Joseph ne vit que sur mer et pour la mer ; il aime à battre des records de vitesse avec sa goélette pour transporter des fruits et légumes depuis le continent, ou du poisson de Terre-Neuve. Il ne se marie que fort tard mais aura quand même quatre enfants, dont son aîné Christopher, qui a les yeux de sa grand-mère Janet. Hélas ! Le garçon déteste la mer, il en a le mal dès qu’il monte sur un bateau, et sa constitution frêle ne supporte pas la rudesse du métier de marin. Il tentera par deux fois de faire plaisir à son père, puis désertera pour aller se marier à Londres avec une grosse Bertha, fille de puritaine pas mal coincée qui lui donnera deux fils et une fille, la petite dernière nommée Jennifer.
C’est elle qui reprendra le flambeau de Janet et épousera John, son cousin né de Fred, fils d’Elisabeth, la petite sœur de Joseph. Après la chute de la marine à voile et des bateaux en bois au profit de la vapeur et du métal, le chantier Coombe est mis en faillite par l’infâme oncle Philip, né quatre ans après Joseph et jaloux de sa vitalité et de la préférence maternelle (le petit dernier se croit toujours le plus aimé). John recrée un chantier pour construire des voiliers de plaisance, avec le savoir-faire ancestral. Comme quoi rien n’est inéluctable, et quand on veut, on peut.

La romancière anglaise nous entraîne, avec un vrai talent de conteuse et une sensibilité pour les êtres, dans le siècle de 1830 à 1930, avec pour sel la mer, encore et toujours la mer. Il faut dire que, dans la région de Fowey (prononcez Foï, à la cornouaillaise) au sud-ouest de l’Angleterre – j’y suis allé jadis en voilier -, c’est tout l’océan Atlantique qui vient frapper, inlassablement, la côte rocheuse, sous le vent direct venu d’Amérique. Les femmes ne peuvent qu’être insoumises au can’t victorien, et les hommes ne peuvent que garder un peu de cette sauvagerie du large, confrontés en permanence aux flots et aux tempêtes. Dans ce milieu marin, les passions y sont exacerbées : amour, haine, vengeance et trahison y naissent et s’y épanouissent plus qu’à Londres.

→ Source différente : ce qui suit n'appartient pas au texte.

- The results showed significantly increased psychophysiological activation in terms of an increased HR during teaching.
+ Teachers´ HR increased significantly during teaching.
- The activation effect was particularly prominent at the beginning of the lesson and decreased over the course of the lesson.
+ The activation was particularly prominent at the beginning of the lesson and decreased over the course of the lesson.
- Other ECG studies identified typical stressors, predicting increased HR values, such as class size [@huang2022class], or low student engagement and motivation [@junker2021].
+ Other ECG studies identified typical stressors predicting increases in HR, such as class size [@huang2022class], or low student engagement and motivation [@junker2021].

Mais une chaîne génétique est née avec Janet, qui restera l’esprit tutélaire de ses descendants avec son portrait en figure de proue de la goélette en bois construite par son mari et ses fils, et qui voguera plus de quarante ans avant de s’échouer, un soir de tempête, en face du port. Christopher, qui s’était engagé comme sauveteur en mer, y a laissé la vie en voulant la sauver, se rachetant ainsi de sa lâcheté face aux flots, à son père et à sa grand-mère. Parfois mystique, le roman évoque un esprit d’amour qui se transmet par des visions, en général sur la falaise au-dessus de la mer – un titre tiré du poème « Self-Interrogation » d’Emily Brontë, cité en exergue. Reste de romantisme dans une littérature qui bascule, avec le siècle, vers la machine.

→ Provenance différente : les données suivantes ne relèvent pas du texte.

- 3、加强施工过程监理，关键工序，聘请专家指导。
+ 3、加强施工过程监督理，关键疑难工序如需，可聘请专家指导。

Daphne du Maurier s’est décrite en Janet Coombe, habitée comme elle du désir sauvage d’être libre. Elle a toujours lutté contre les façons de son milieu d’origine et désiré vivre avec l’absence de contrainte sociale d’un homme. Lorsqu’elle a découvert la Cornouailles, elle a dit : « Voici la liberté que je désirais, longtemps recherchée, mais encore inconnue. La liberté d’écrire, de marcher, d’errer. La liberté de gravir des collines, de tirer un bateau, d’être seule. » Dans l’imaginaire de ce roman, elle l’a fait. C’est ce qui lui donne sa puissance.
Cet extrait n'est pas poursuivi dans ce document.